I figured he'd be hawkin' insurance by now...he's got the balding head for it...


----------



## Vermillion (Mar 23, 2004)

Would have been cool if he made the transition to full-time PG. He would have ofset AI's height disadvantage at the SG spot.


----------



## Timmons (May 25, 2005)

Man am I glad Denver picked Hodge over that BUST in Sacramento...Francisco Garcia or whatever that failure's name is...


----------



## RoddneyThaRippa (Jun 28, 2003)

Hodge can play basketball. NBA front offices are just caught up in other stuff sometimes.


----------



## bball2223 (Jul 21, 2006)

Hodge was one of my favorite college players to watch. He always played with great intensity and passion and he had that NYC style that made people want to go and watch him play. I hope he gets his shot to get back in the NBA again.


----------



## southnc (Dec 15, 2005)

Players often play well in the D-League; only to play like crap in the NBA. I believe players like Lonny Baxter would be examples of this. Don't kid yourself - these 2 leagues are many levels of performance apart.

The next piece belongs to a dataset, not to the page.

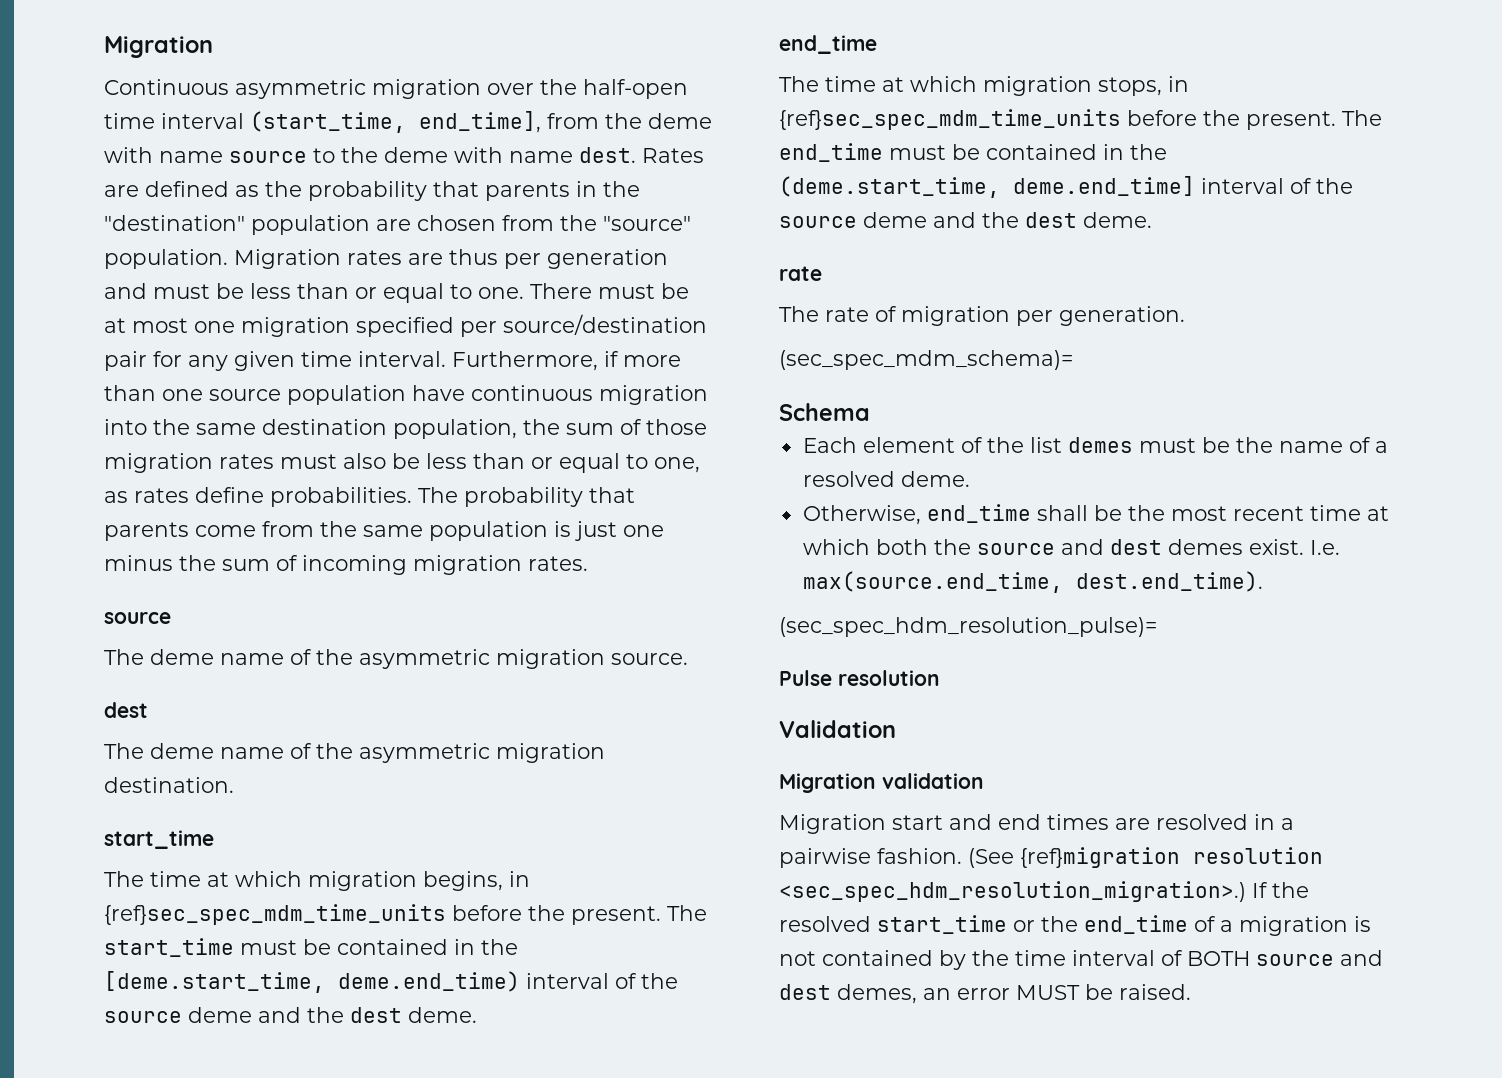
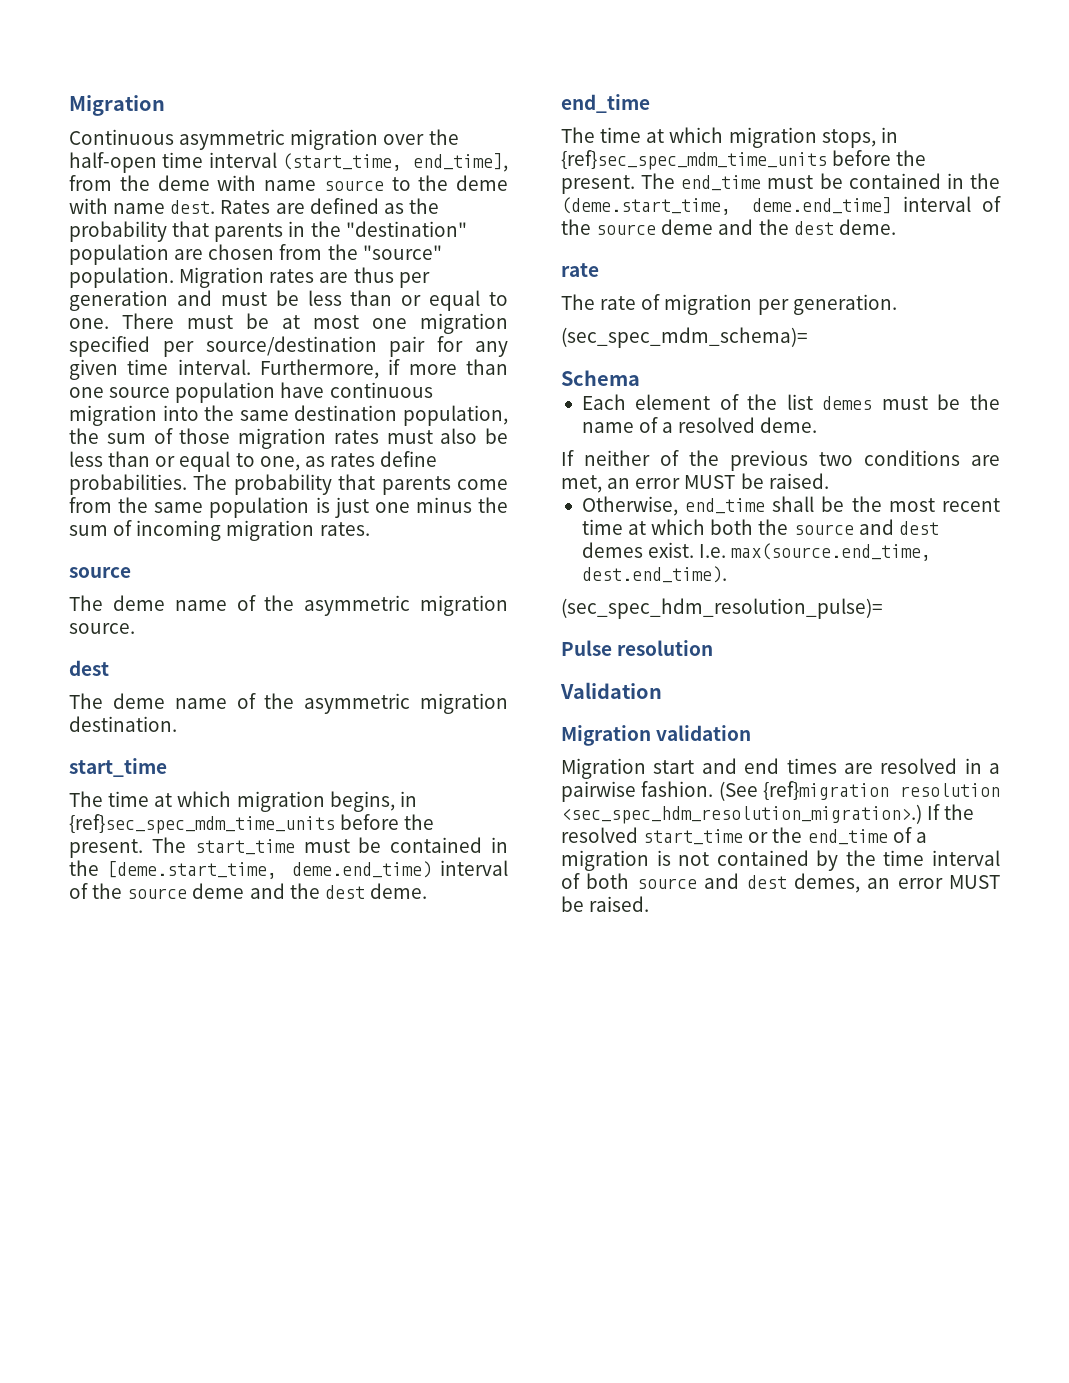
(970, 479) none -> [561,450,1000,471] [561,473,829,493] // If neither of the previous two conditions are met, an error MUST be raised.
[1187,951,1250,966] BOTH -> [586,873,630,889] both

Frankly, I think playing on teams in Europe or Israel would provide better experience for transitioning to the NBA. The level of performance there is much closer to the NBA.


----------



## darth-horax (Nov 21, 2005)

How many Israeli league pickups do you read about throughout the season?


----------



## pac4eva5 (Dec 29, 2005)

Vermillion said:


> Would have been cool if he made the transition to full-time PG. He would have ofset AI's height disadvantage at the SG spot.


no. hes a terrible shooter. although id still rather have him over carter...


----------



## Timmons (May 25, 2005)

Nuggets never even put him on the court...what was the point of that pick? Just terrible...


----------